Purtroppo si è giunti a questo per un motivo ben preciso di cui Bibi non è l’immediato responsabile. Mentre nel 1993, ai tempi di Oslo i coloni ebrei in Cisgiordania erano 100mila, adesso ce ne sono sei volte tanti. Insomma è stata portata avanti una furba e spregiudicata politica di facts on the ground che equivale a un consapevole boicottaggio del processo di distensione. Bibi & Co. e i cittadini israeliani ne stanno pagando le conseguenze e forse si sta arrivando al redde rationem.
Ovviamente questa politica non può che alimentare il reclutamento di palestinesi frustrati tra le file del sedicente Stato Islamico, mentre, altro dato da non trascurare, è l’aumento di sciiti tra gli abitanti dell’infernale prigione a cielo aperto che è diventata Gaza.
Tutto questo per dire che anche qualora il mostro DAESH venisse finalmente debellato, ciò non significherebbe necessariamente la fine della crisi mediorientale nelle sue varie e complesse componenti.
A netto delle valutazioni etico-politiche nel campo dei diritti umani, al di là quindi del trito giochetto dei due pesi-due misure, l’Occidente, dopo aver facilitato, se non creato, tante divisioni negli ultimi tempi (non dimentichiamo che in un passato non lontano il conflitto sunniti-sciiti era molto più morbido), dovrà prendersi carico del nuovo assetto della regione, inevitabilmente in concertazione con la Russia, ma anche con la Cina, sempre più attiva nel suo ruolo di honest broker, onesta mediatrice, nelle tante crisi planetarie. La rinuncia al monopolarismo targato USA è un passaggio storico ineludibile.
Non bisogna essere un Metternich o un Bismarck o un Kissinger (o forse bisogna non essere come questi personaggi) per capire come una pace permanente in Medio Oriente possa nascere da una ricostruzione politica, sociale ed economica del tessuto civile della regione, ridisegnata a tavolino dall’Occidente dopo la fine dell’Impero Ottomano un secolo fa. E giustamente non bisogna trascurare il fenomeno di crescente proletarizzazione dell’Islam, proprio a partire dalla fine dell’egemonia di Istanbul.

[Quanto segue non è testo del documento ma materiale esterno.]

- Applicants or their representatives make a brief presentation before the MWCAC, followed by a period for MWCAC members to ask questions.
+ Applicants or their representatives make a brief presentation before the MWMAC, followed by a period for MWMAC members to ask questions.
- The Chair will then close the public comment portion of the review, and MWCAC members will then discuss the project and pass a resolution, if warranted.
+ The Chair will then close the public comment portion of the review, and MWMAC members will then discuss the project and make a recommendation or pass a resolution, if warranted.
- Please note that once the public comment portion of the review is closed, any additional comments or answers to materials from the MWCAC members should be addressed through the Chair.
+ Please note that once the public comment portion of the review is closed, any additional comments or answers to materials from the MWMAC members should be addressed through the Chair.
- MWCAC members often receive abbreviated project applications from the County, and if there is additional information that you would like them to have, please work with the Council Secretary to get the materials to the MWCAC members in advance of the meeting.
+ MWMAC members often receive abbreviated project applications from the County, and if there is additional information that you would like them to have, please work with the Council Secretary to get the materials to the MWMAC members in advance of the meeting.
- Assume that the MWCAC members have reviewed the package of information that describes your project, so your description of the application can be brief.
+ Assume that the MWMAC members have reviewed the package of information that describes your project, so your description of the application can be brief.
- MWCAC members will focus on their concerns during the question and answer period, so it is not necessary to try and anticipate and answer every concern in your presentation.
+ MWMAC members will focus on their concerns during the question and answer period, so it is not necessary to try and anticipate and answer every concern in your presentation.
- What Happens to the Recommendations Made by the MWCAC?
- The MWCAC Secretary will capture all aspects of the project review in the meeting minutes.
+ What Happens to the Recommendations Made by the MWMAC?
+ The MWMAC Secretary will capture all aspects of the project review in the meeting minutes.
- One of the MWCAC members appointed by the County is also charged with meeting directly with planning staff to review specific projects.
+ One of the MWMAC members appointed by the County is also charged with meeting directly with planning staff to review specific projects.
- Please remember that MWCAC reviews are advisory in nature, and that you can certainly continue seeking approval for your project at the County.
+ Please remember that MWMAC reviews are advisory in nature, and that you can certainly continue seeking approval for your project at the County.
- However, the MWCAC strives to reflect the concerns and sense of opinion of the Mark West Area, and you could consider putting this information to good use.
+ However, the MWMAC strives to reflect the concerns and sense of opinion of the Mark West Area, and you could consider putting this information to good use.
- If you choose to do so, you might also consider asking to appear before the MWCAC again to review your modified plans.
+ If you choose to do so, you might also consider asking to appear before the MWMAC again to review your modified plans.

Molto interessante, per ciò che riguarda Israele, è la tesi/proposta lanciata da uno studioso ebreo americano, Mark LeVine, e da un ambasciatore ebreo svedese, Mathias Mossberg, nel volume One Land Two States – Israel and Palestine as Parallel States (‘Una terra due stati – Israele e Palestina come stati paralleli’). Visto che il processo di pace di Oslo (al quale Mossberg ha partecipato attivamente) sembra non andare da alcuna parte, si potrebbe prefigurare la fine delle frontiere tra Israele e Cisgiordania e Gaza. Essenzialmente la nascita di due stati a cui fanno riferimento due popoli con la loro specifica identità culturale e religiosa. In pratica, invece del rigido rapporto tra stati e territori, ci sarebbe il rapporto più diretto tra stati e individui. Una possibile analogia, pur con le ovvie differenze, è quella di un condominio, con famiglie distinte che amministrano lo stesso palazzo.
Modestamente, e realisticamente, LeVine non considera questa idea un sogno, ma nemmeno una precisa roadmap. Aggiunge anche che l’Europa, il maggiore partner commerciale di Israele, potrebbe avere una considerevole voce in capitolo e, secondo lui, non pochi diplomatici europei stanno studiando con interesse il PSP (Parallel States Project) come alternativa potenziale alle rigidità sconfitte del post-Oslo.
Per parafrasare Einstein la vera follia consiste nel continuare a usare sempre le stesse soluzioni di fronte a un problema, pur dopo esserci resi conto che non portano da nessuna parte o che, addirittura, peggiorano le cose.